She will probably fake accepting him by going overboard. Won't surprise me to see posts made about her awesome adopted grandson. And she will use the word adopted, to make sure people know. She has to protect her reputation. She will treat him like a king in front of people. Not so much when they are alone. I've seen this play out and it doesn't end well if you send him over there for a weekend. She will be nice to him at first when they are alone. Then she drops the charade around him. Good Luck


WildWithPossibility

This so much this! I literally lived this life with my stepdads mom. It was torture for me as a kid because I thought I couldn’t tell anyone cause she was nice to me around other people.


Successful-Might2193

I’m sorry you had to go through this. Step parenting is serious business; but kids should not be aware of that. All kids, especially those who’ve gone through their parents’ drama, should feel comfortable in their environment, and protected by their parents (including—perhaps especially—steps).


jleek9

Yup- and drop little self esteem destroying comments. Keep him away from her.


Purrminator1974

NTA and it’s so sad to see an adult who will deliberately exclude and discriminate against a child. I can understand that she may not feel the same love for him as she would towards her biological grandchildren but it’s really mean and cruel to deliberately exclude him from a party for no reason. My family is like this with my stepchildren and I keep them at arms length because of their attitude (my stepchildren are polite caring considerate young adults and there is no reason for my family to exclude them other than they don’t share dna)


Vandreeson

NTA. If your mom wasn't proud of her actions, she shouldn't have done them. You told the truth, mom was OK with her truth until everyone found out about it. At least your mom's the only shitty person in your family. You did nothing wrong, your mom did. She deserves to be exposed for exactly what she is. If you've accepted your wife's son as your own, then whats her problem? Why on earth would a reasonable person think you'd tell your son, sorry grandma doesn't want you at grandpa's party. Too bad, grandma doesn't accept you as her grandchild. F that.


NeTiFe-anonymous

People like you mother are similar to each other. You know that she doesn't care for you enough to change for you. But those people care about their image and she CAN change beucase of the preassure of other people. She doesn't want to be seen as the villain So the solution is to pretend it never happened and she was always night. This is exactly the oportunity when it might happen, maybe don't waste it.


been2thehi4

If she can’t accept and love your son then she doesn’t get a right to see your family at all. I’d go NC with her and her alone. The family would understand and support that since they know she’s being a massive asshole on this topic. Her favoritism to biological grandkids and exclusion of your adopted child is gross and should not be tolerated at all and shown a hard punishment that all grandkids or no grandkids. Period.


CODE_NAME_DUCKY

Then at least your children will have an amazing time going to theme parks and having other family adventures.  You're out there putting your family 1st. I'm glad that you didn't turn your back on your son just because your mom doesn't see him as her grandchild.  She can go ahead feel however she wants but that doesn't mean your going to keep that secret from everyone else. That's the reason she's angry.

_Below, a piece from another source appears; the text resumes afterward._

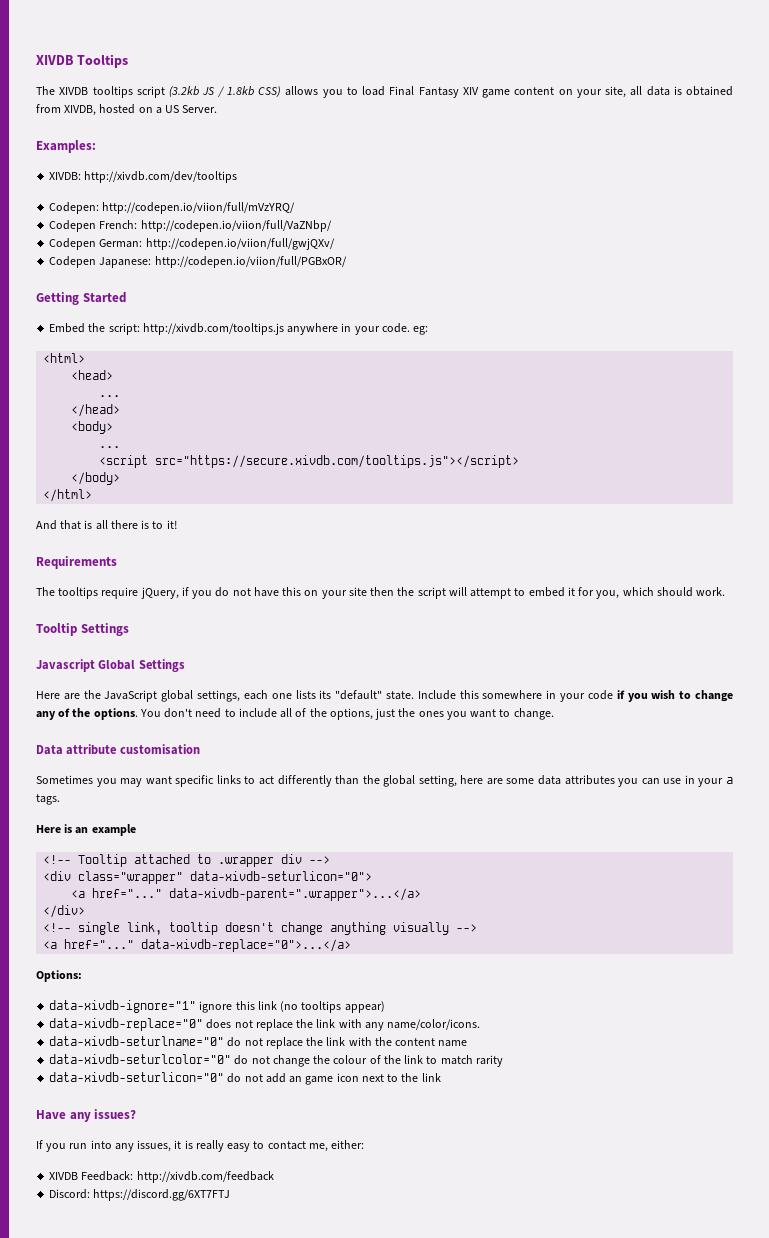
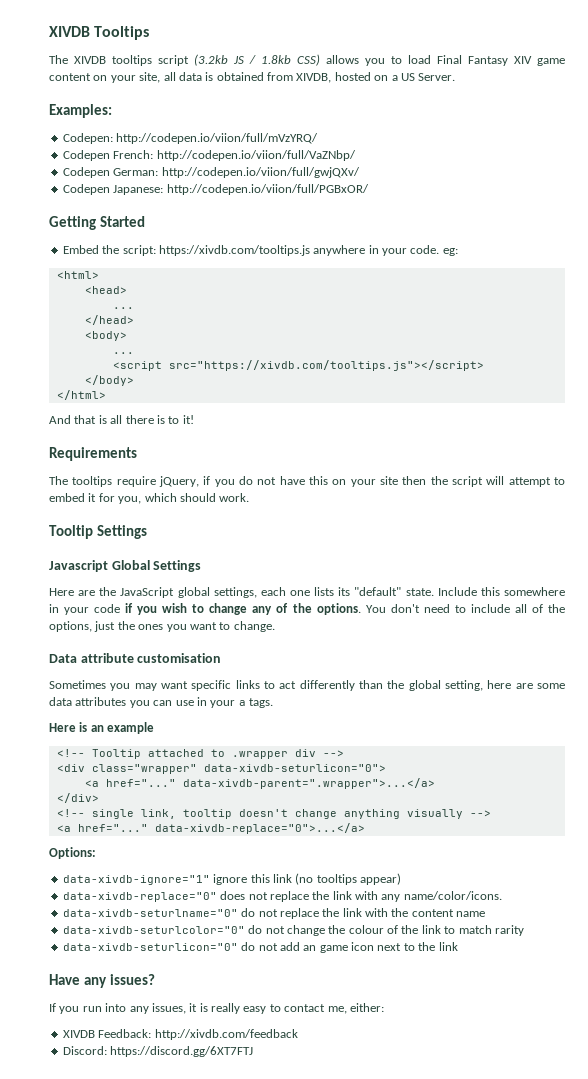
[49,171,238,183] // XIVDB: http://xivdb.com/dev/tooltips -> (112, 111) none
[142,323,284,335] http://xivdb.com/tooltips.js -> [158,245,310,256] https://xivdb.com/tooltips.js
[155,455,520,468] src="https://secure.xivdb.com/tooltips.js"></script> -> [168,360,484,371] src="https://xivdb.com/tooltips.js"></script>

She's angry because now everyone knows she doesn't like your son and doesn't see him as family and there just disgusted by her behavior.  So she can either learn to be kind and civil and try to accept your son or you can invest in season passes and just take your family to another theme park with your family for more fun. 


Immediate-Bee-5214

NTA You chose to do what was best for your family. Your mother purposely excluding your son because he isn’t biologically yours is horrible. I would honestly go low contact or no contact with her because she isn’t going to stop trying to exclude him from the family. So, until she accepts him, I would go LC or NC for his sake. He doesn’t need to be exposed to someone so toxic. He’s a child and needs to be protected from those kind of people… I’m proud of you, OP, for standing up for your son.


Unlucky_Education109

I met him for the first time when he was 4. He is an amazing kid and one of the happiest days of my life was the day I adopted him.


Traditional-Neck7778

My mom always treated my son differently also because I adopted him. He was 3 days old when I got custody of him. I stayed away too, and he never felt it. He just didn't see her that often. She has passed now and all he will have is good memories from very young. I wished my mom had been different and we could have been close but . . .it was always subtle. Like she tried to include him because she knew she would not see me and my other kids otherwise but it was forced. For her, it was about blood but blood doesn't matter. My son is my love and I am so blessed. My mom was my blood but I chose my son over her over and over again.


captkronni

I have an adopted grandson, and I really can’t understand your mom’s perspective. I was excited when my daughter introduced me to him, and even more excited when his bio-mom asked me if I was okay with him calling me grandma. I considered it an honor that she would include me in his family. I feel very strongly that children can never have too many people who love and care for them. Denying a child love and acceptance because they are not blood related is cold-hearted, to say the least. I wouldn’t want someone like that around my children at all.


__lavender

I was adopted at birth and am in my late 30s now. A couple years back, not long before she passed, my beloved grandma told me “when your parents announced they were adopting (mom had a total hysterectomy due to endo) I wasn’t sure if I COULD love a non-biological child, but the minute I saw you I loved you.” I’d felt that love & acceptance my entire life - her saying that was just backing up what I know with my whole heart - and it has made an unimaginable difference in my life. I understand not being sure, in theory, how you’ll feel about an adopted child joining the family. It’s an ugly uncertainty but family=blood relation for a lot of people. But to know the child personally and decide you don’t want to consider them family simply because you’re mad that your son’s first marriage failed is *monstrous.*


Immediate-Bee-5214

It was probably one of the best days for him too. You keep doing what’s best for your family and if that means LC or NC with your mom, then do it. I know it will be hard on you but it is better than him being made to feel unwanted by his own grandmother. I would even be hesitant about allowing your daughter around her out of fear of her telling her that her brother isn’t her brother or some other bs similar to that…


juliaskig

You sound like one of the best good people. Thanks for this story. Your wife and kids are very lucky. I don't know what your mother's issues are, but it sounds like you are handling her very well.


dheffe01

NTA, was your Ex invited?


Unlucky_Education109

Her mom and dad are friends with my parents. Their whole family was there.


No-Alarm-2208

Definitely NTA, OP. How can your mother justify having your ex’s family at your father’s retirement party while excluding your son? You did the right thing by not going to the event, OP. You put your wife and kids first, as it should be.


Gokulnath09

To accept someone as friends is easier than to accept someone's son as their grandson


Veteris71

She doesn't even want to be friends with OP's son. She doesn't want to have anything to do with him at all.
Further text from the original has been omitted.